*** Begin section ***

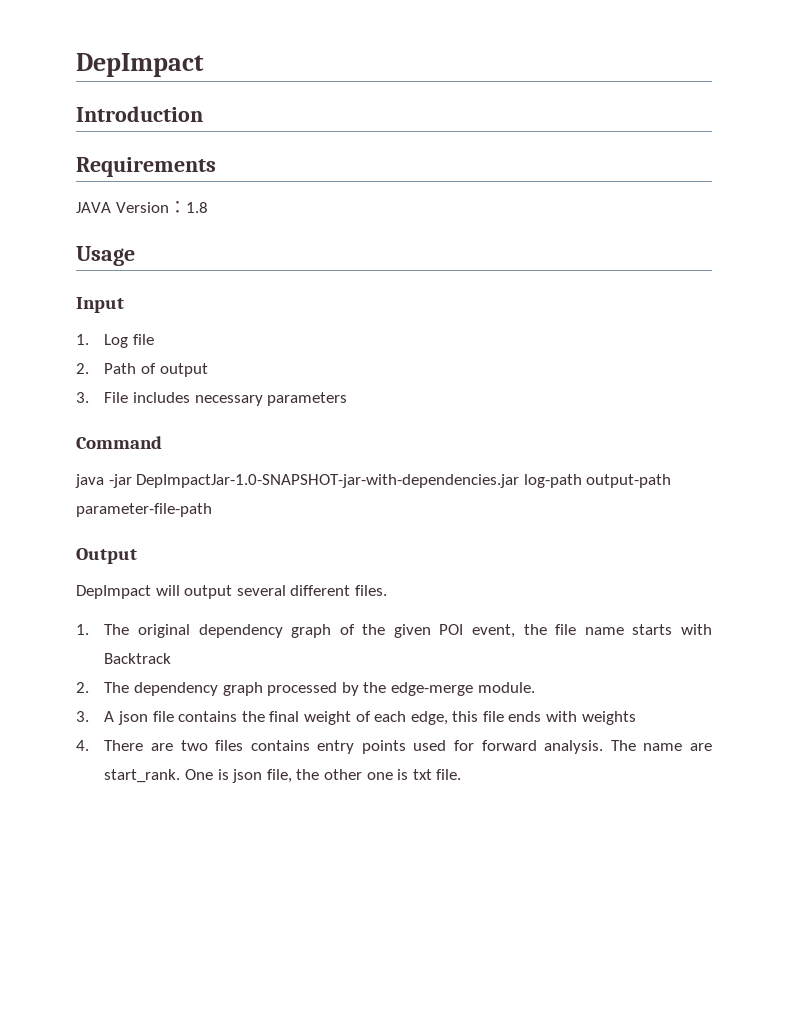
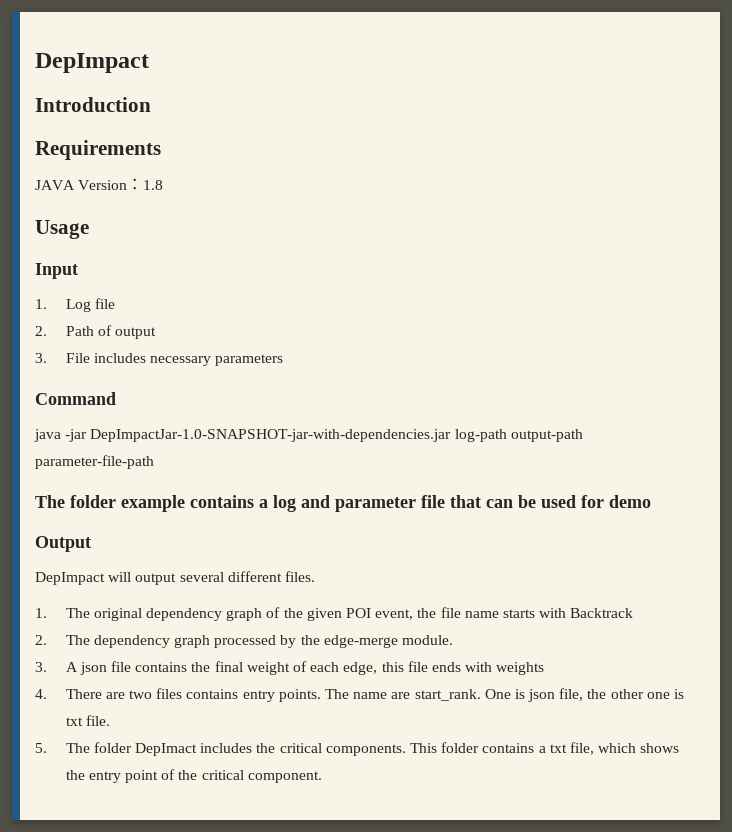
+ The folder example contains a log and parameter file that can be used for demo
- 4. There are two files contains entry points used for forward analysis.
+ 4. There are two files contains entry points.
+ 5. The folder DepImact includes the critical components. This folder contains a txt file, which shows the entry point of the critical component.

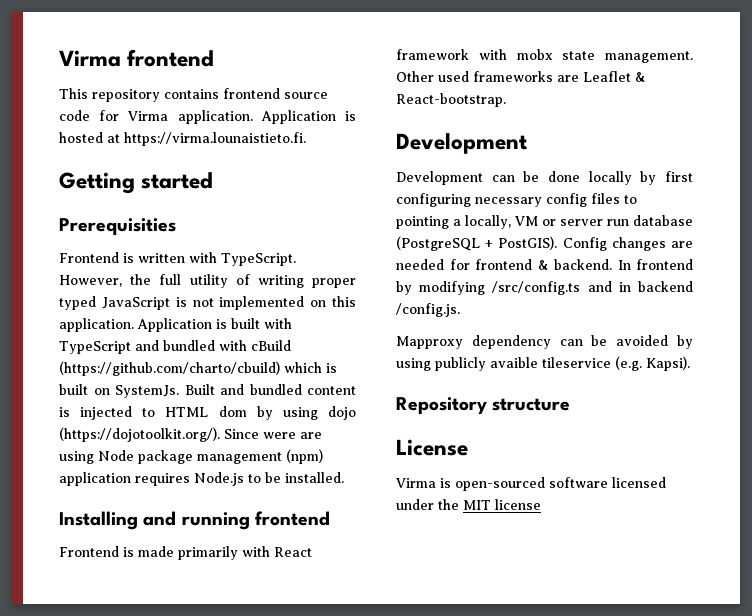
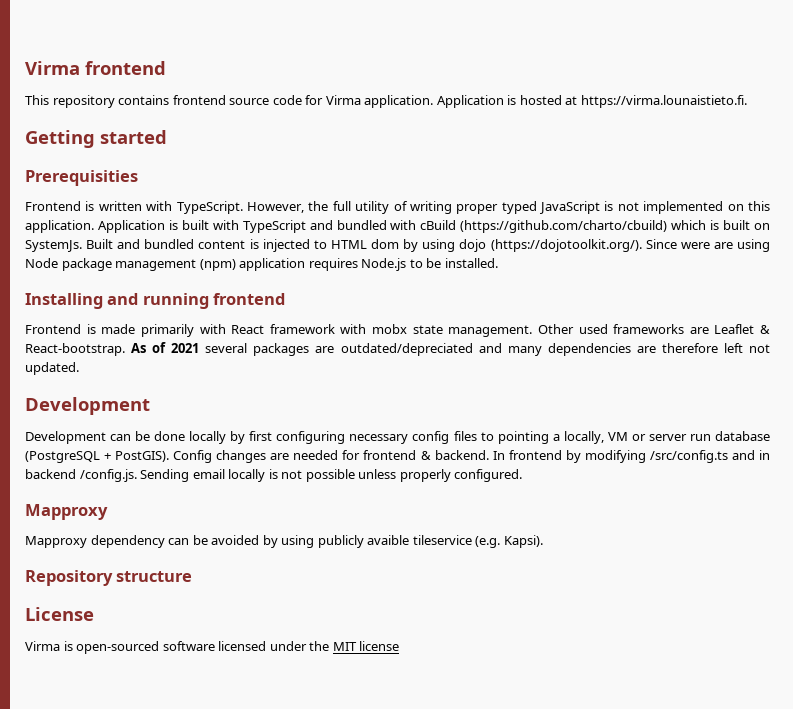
+ As of 2021 several packages are outdated/depreciated and many dependencies are therefore left not updated.
- In frontend by modifying /src/config.ts and in backend /config.js.
+ In frontend by modifying /src/config.ts and in backend /config.js. Sending email locally is not possible unless properly configured.
+ Mapproxy

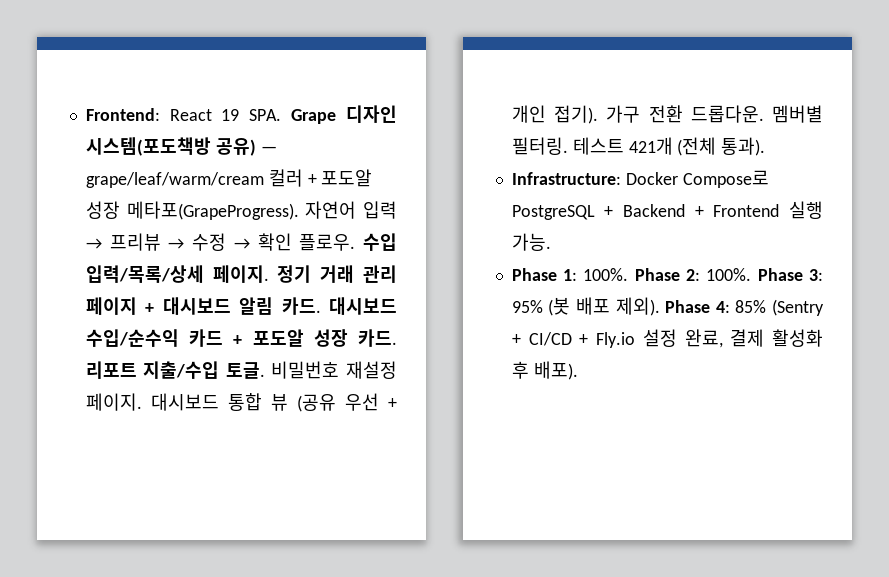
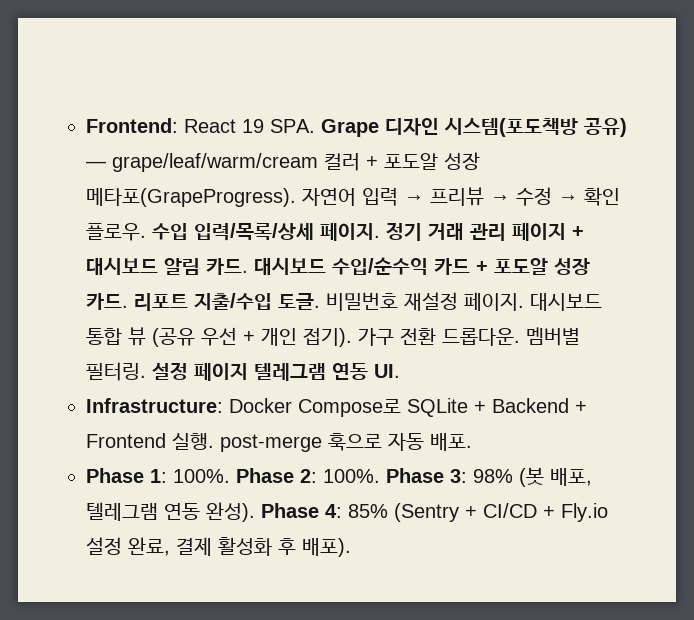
- 테스트 421개 (전체 통과).
+ 설정 페이지 텔레그램 연동 UI.
- Infrastructure: Docker Compose로 PostgreSQL + Backend + Frontend 실행 가능.
+ Infrastructure: Docker Compose로 SQLite + Backend + Frontend 실행. post-merge 훅으로 자동 배포.
- Phase 3: 95% (봇 배포 제외).
+ Phase 3: 98% (봇 배포, 텔레그램 연동 완성).

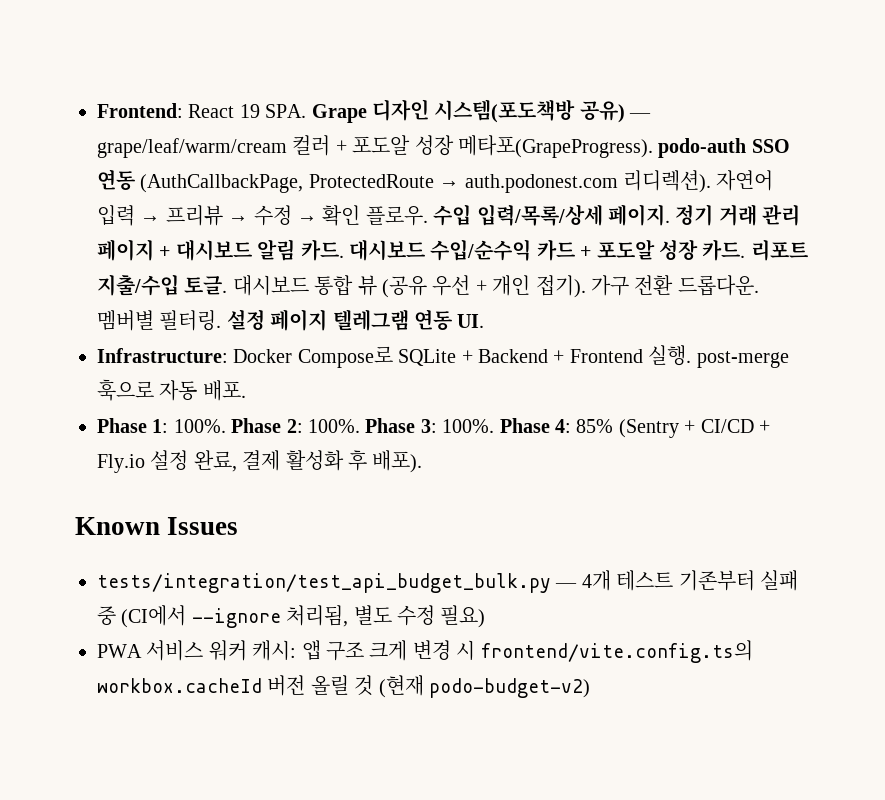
- Frontend: React 19 SPA. Grape 디자인 시스템(포도책방 공유) — grape/leaf/warm/cream 컬러 + 포도알 성장 메타포(GrapeProgress).
+ Frontend: React 19 SPA. Grape 디자인 시스템(포도책방 공유) — grape/leaf/warm/cream 컬러 + 포도알 성장 메타포(GrapeProgress). podo-auth SSO 연동 (AuthCallbackPage, ProtectedRoute → auth.podonest.com 리디렉션).
- 비밀번호 재설정 페이지.
- Phase 3: 98% (봇 배포, 텔레그램 연동 완성).
+ Phase 3: 100%.
+ Known Issues
+ tests/integration/test_api_budget_bulk.py — 4개 테스트 기존부터 실패 중 (CI에서 --ignore 처리됨, 별도 수정 필요)
+ PWA 서비스 워커 캐시: 앱 구조 크게 변경 시 frontend/vite.config.ts의 workbox.cacheId 버전 올릴 것 (현재 podo-budget-v2)

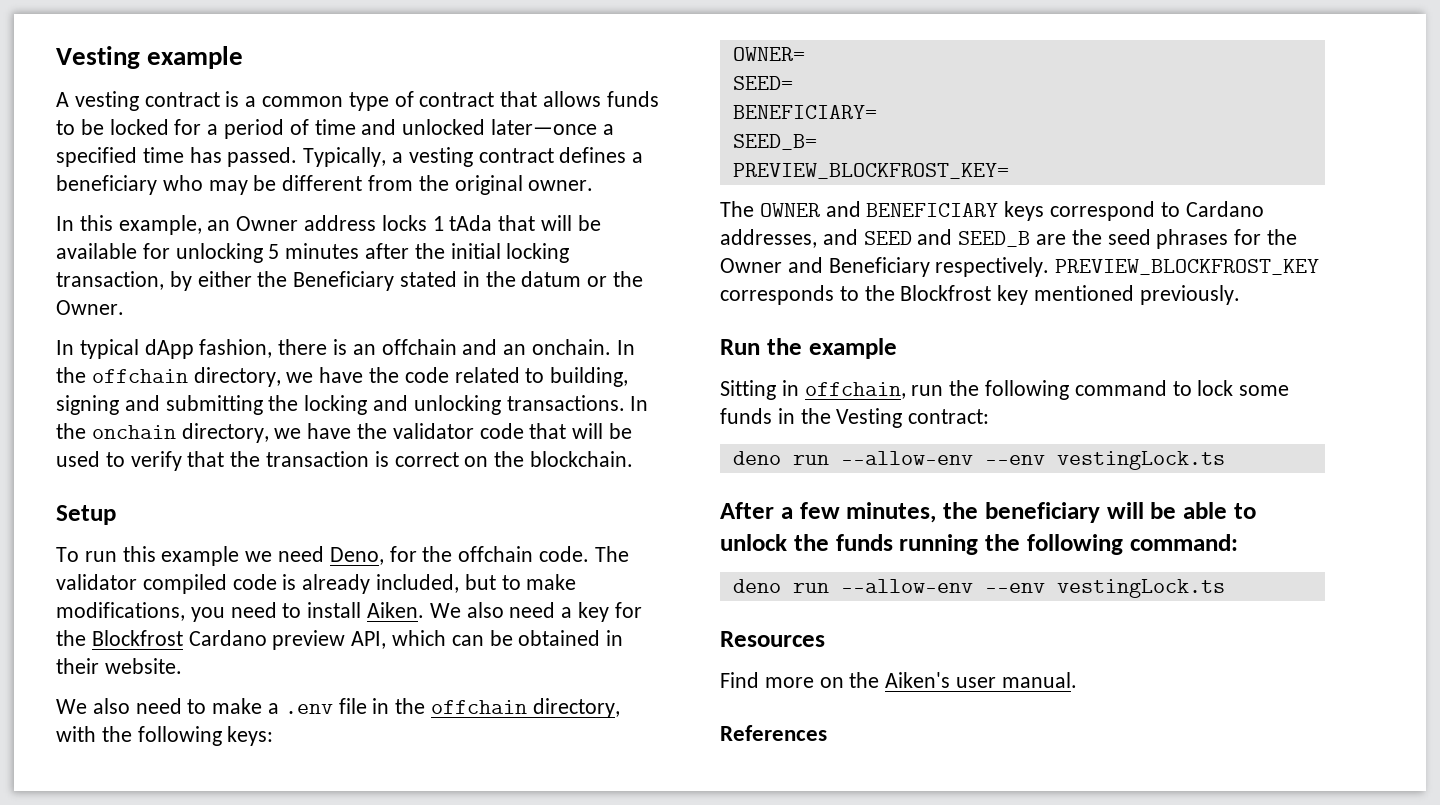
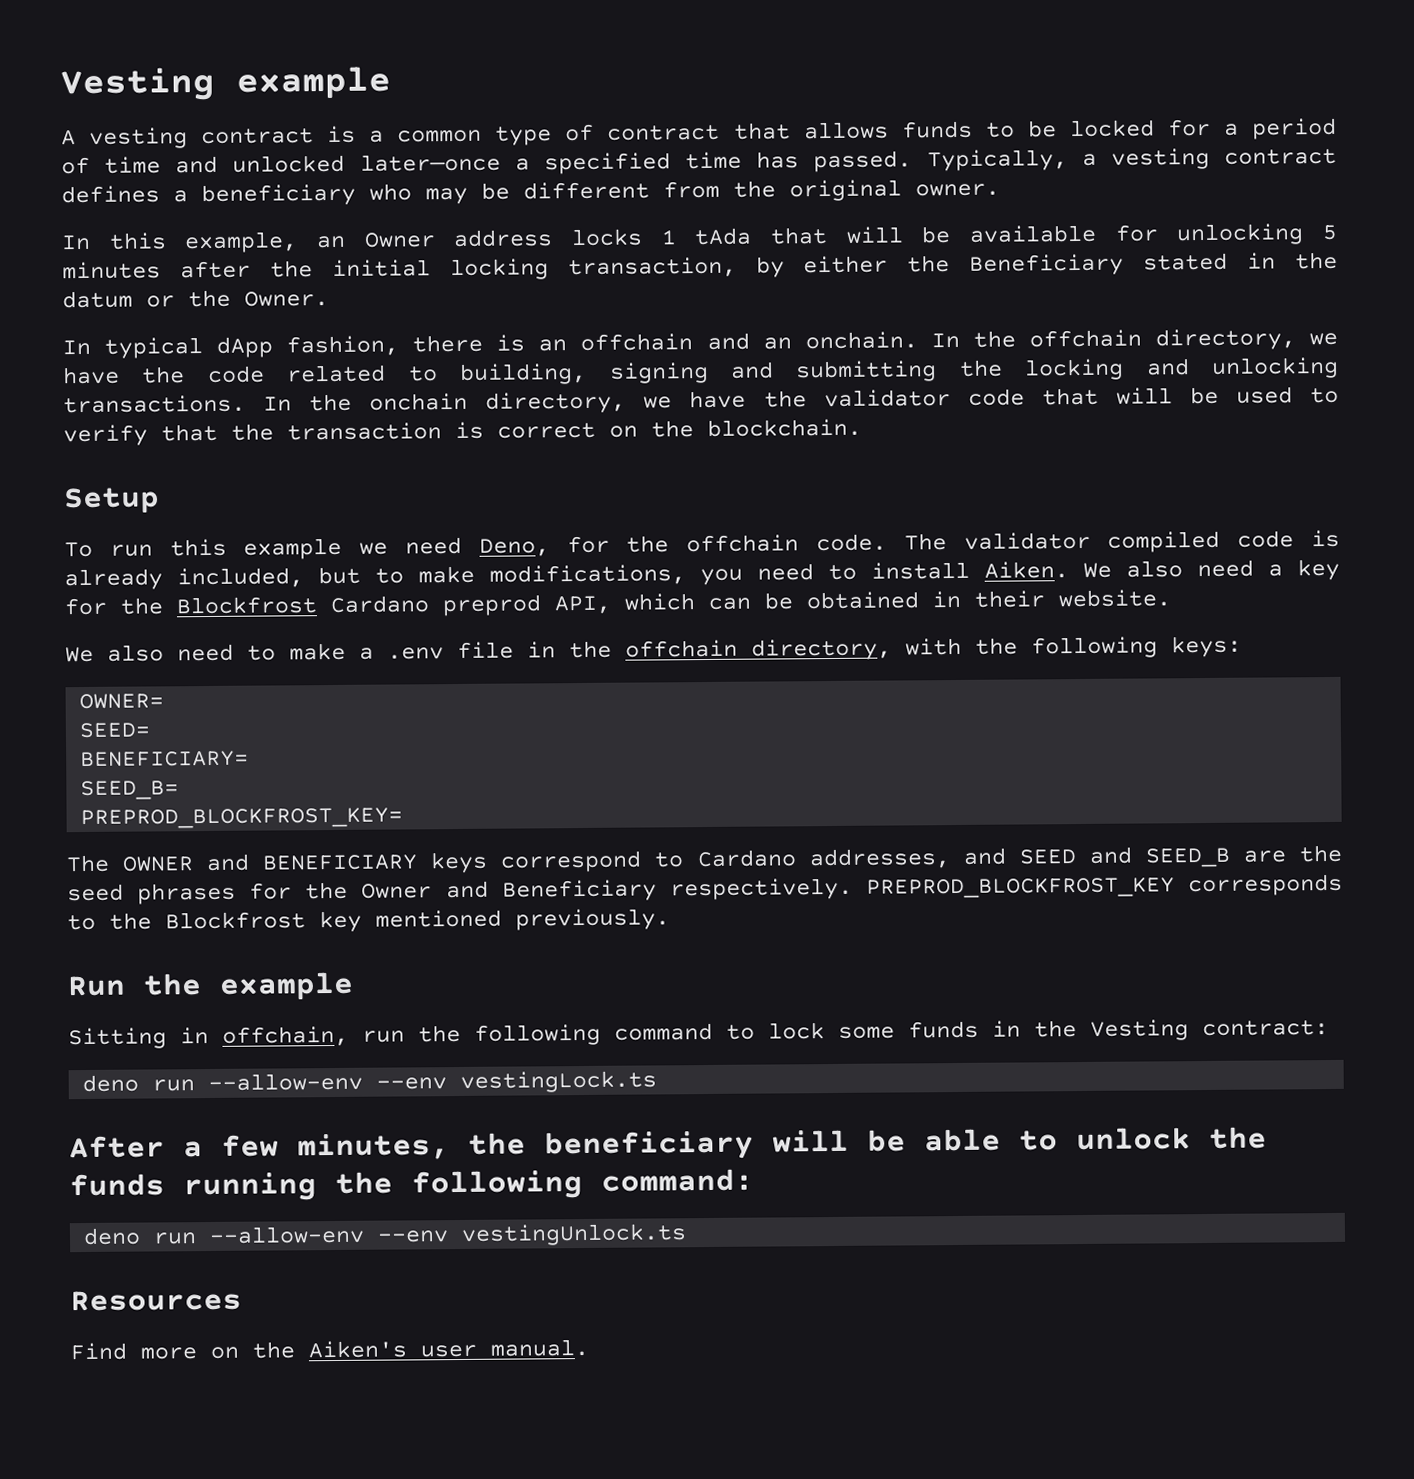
- We also need a key for the Blockfrost Cardano preview API, which can be obtained in their website.
+ We also need a key for the Blockfrost Cardano preprod API, which can be obtained in their website.
- PREVIEW_BLOCKFROST_KEY=
+ PREPROD_BLOCKFROST_KEY=
- PREVIEW_BLOCKFROST_KEY corresponds to the Blockfrost key mentioned previously.
+ PREPROD_BLOCKFROST_KEY corresponds to the Blockfrost key mentioned previously.
  After a few minutes, the beneficiary will be able to unlock the funds running the following command:
- deno run --allow-env --env vestingLock.ts
+ deno run --allow-env --env vestingUnlock.ts
- References

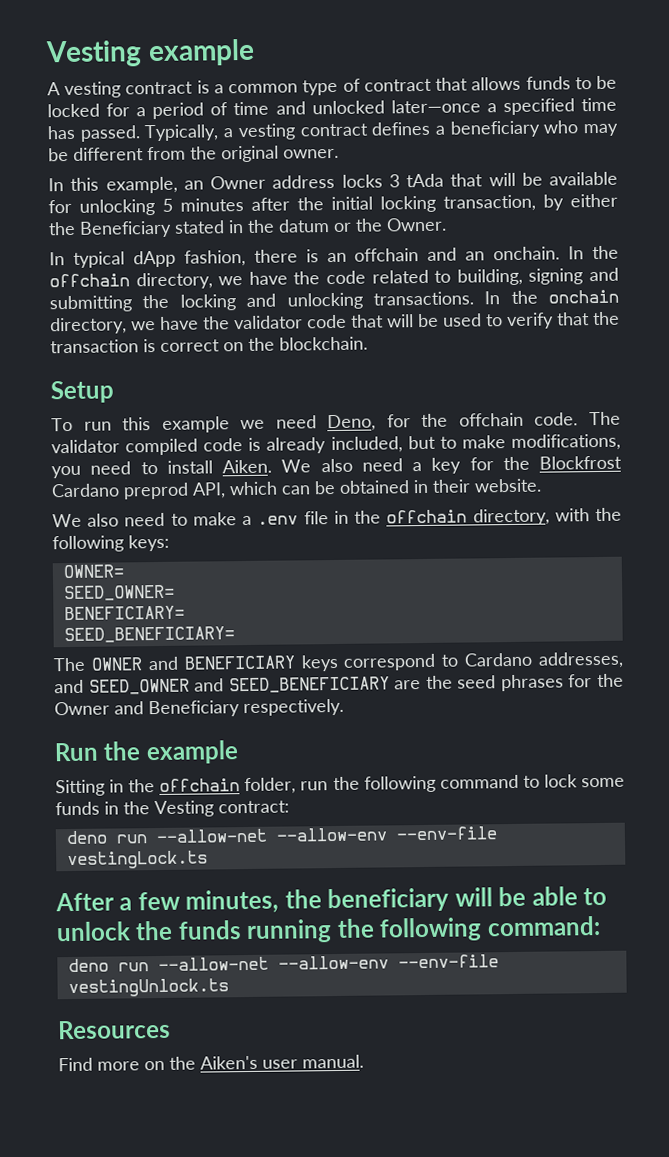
- In this example, an Owner address locks 1 tAda that will be available for unlocking 5 minutes after the initial locking transaction, by either the Beneficiary stated in the datum or the Owner.
+ In this example, an Owner address locks 3 tAda that will be available for unlocking 5 minutes after the initial locking transaction, by either the Beneficiary stated in the datum or the Owner.
- SEED=
+ SEED_OWNER=
- SEED_B=
- PREPROD_BLOCKFROST_KEY=
+ SEED_BENEFICIARY=
- The OWNER and BENEFICIARY keys correspond to Cardano addresses, and SEED and SEED_B are the seed phrases for the Owner and Beneficiary respectively. PREPROD_BLOCKFROST_KEY corresponds to the Blockfrost key mentioned previously.
+ The OWNER and BENEFICIARY keys correspond to Cardano addresses, and SEED_OWNER and SEED_BENEFICIARY are the seed phrases for the Owner and Beneficiary respectively.
- Sitting in offchain, run the following command to lock some funds in the Vesting contract:
+ Sitting in the offchain folder, run the following command to lock some funds in the Vesting contract:
- deno run --allow-env --env vestingLock.ts
+ deno run --allow-net --allow-env --env-file vestingLock.ts
- deno run --allow-env --env vestingUnlock.ts
+ deno run --allow-net --allow-env --env-file vestingUnlock.ts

*** End section ***

■ What the task asks
From the entries above, extract every line where the word "following" appears.

■ Written response
  After a few minutes, the beneficiary will be able to unlock the funds running the following command:
- Sitting in offchain, run the following command to lock some funds in the Vesting contract:
+ Sitting in the offchain folder, run the following command to lock some funds in the Vesting contract:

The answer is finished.